• [EXCERPTED DATA]
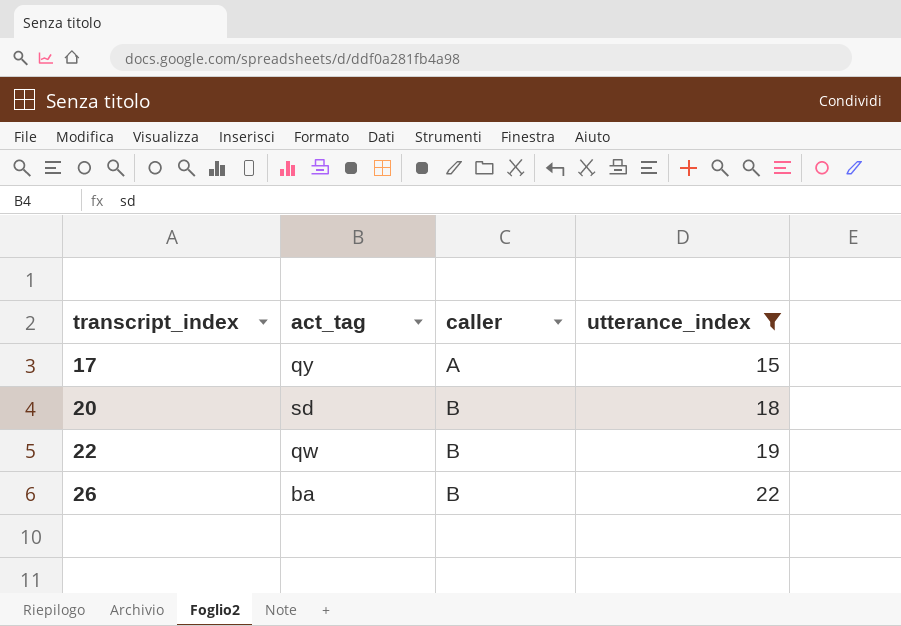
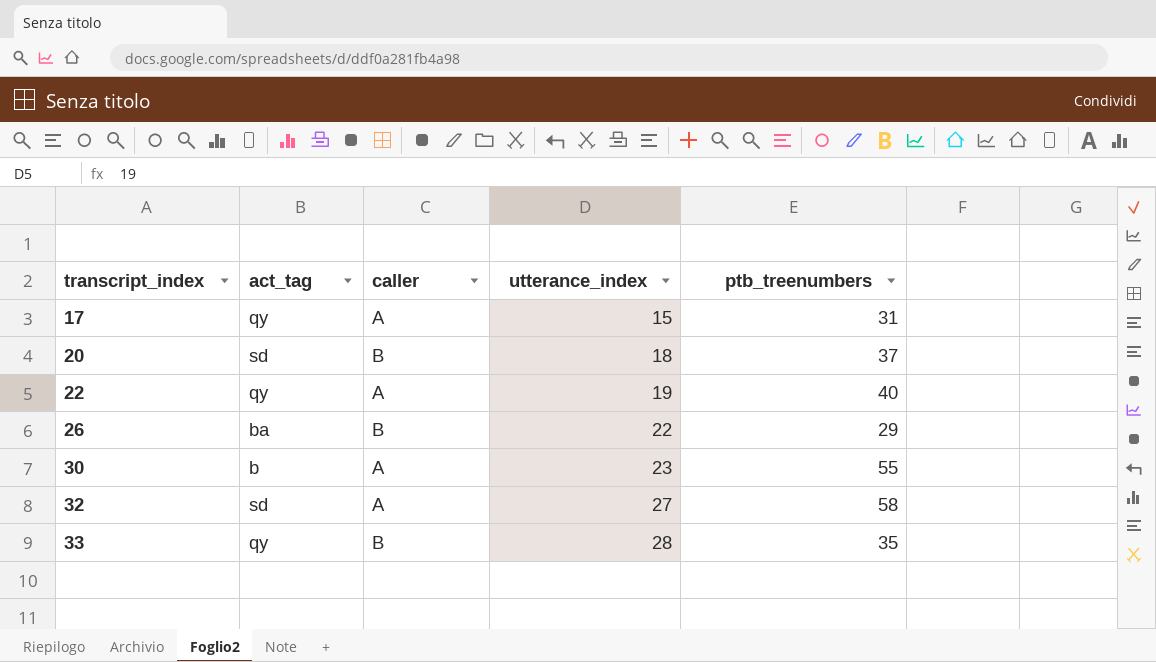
filter: utterance_index <= 22 -> none
column ptb_treenumbers | position: none -> 5
22 | act_tag: qw -> qy
22 | caller: B -> A

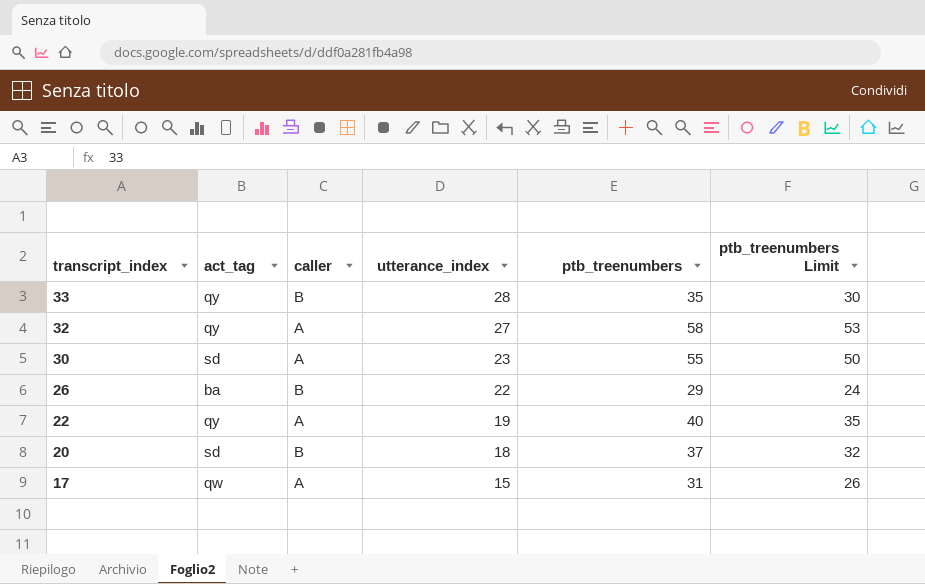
row order: transcript_index ascending -> transcript_index descending
column ptb_treenumbers Limit | formula: none -> [ptb_treenumbers] - 5
32 | act_tag: sd -> qy
30 | act_tag: b -> sd
17 | act_tag: qy -> qw

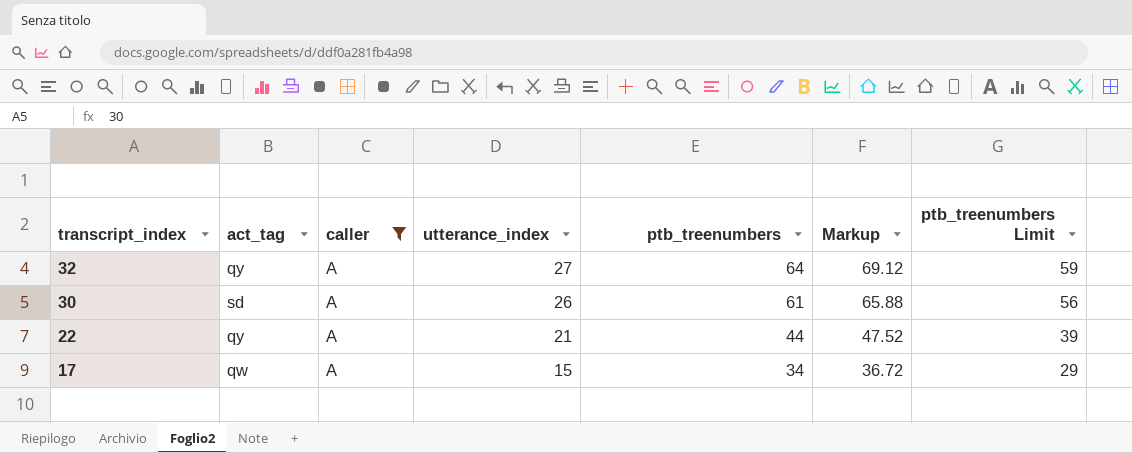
filter: none -> caller = A
column Markup | formula: none -> [ptb_treenumbers] * 1.08
32 | ptb_treenumbers: 58 -> 64
32 | ptb_treenumbers Limit: 53 -> 59
30 | utterance_index: 23 -> 26
30 | ptb_treenumbers: 55 -> 61
30 | ptb_treenumbers Limit: 50 -> 56
22 | utterance_index: 19 -> 21
22 | ptb_treenumbers: 40 -> 44
22 | ptb_treenumbers Limit: 35 -> 39
17 | ptb_treenumbers: 31 -> 34
17 | ptb_treenumbers Limit: 26 -> 29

• [EXERCISE INSTRUCTIONS]
For each line in the entries that holds "formula", return that line.

• [SOLVED EXERCISE]
column ptb_treenumbers Limit | formula: none -> [ptb_treenumbers] - 5
column Markup | formula: none -> [ptb_treenumbers] * 1.08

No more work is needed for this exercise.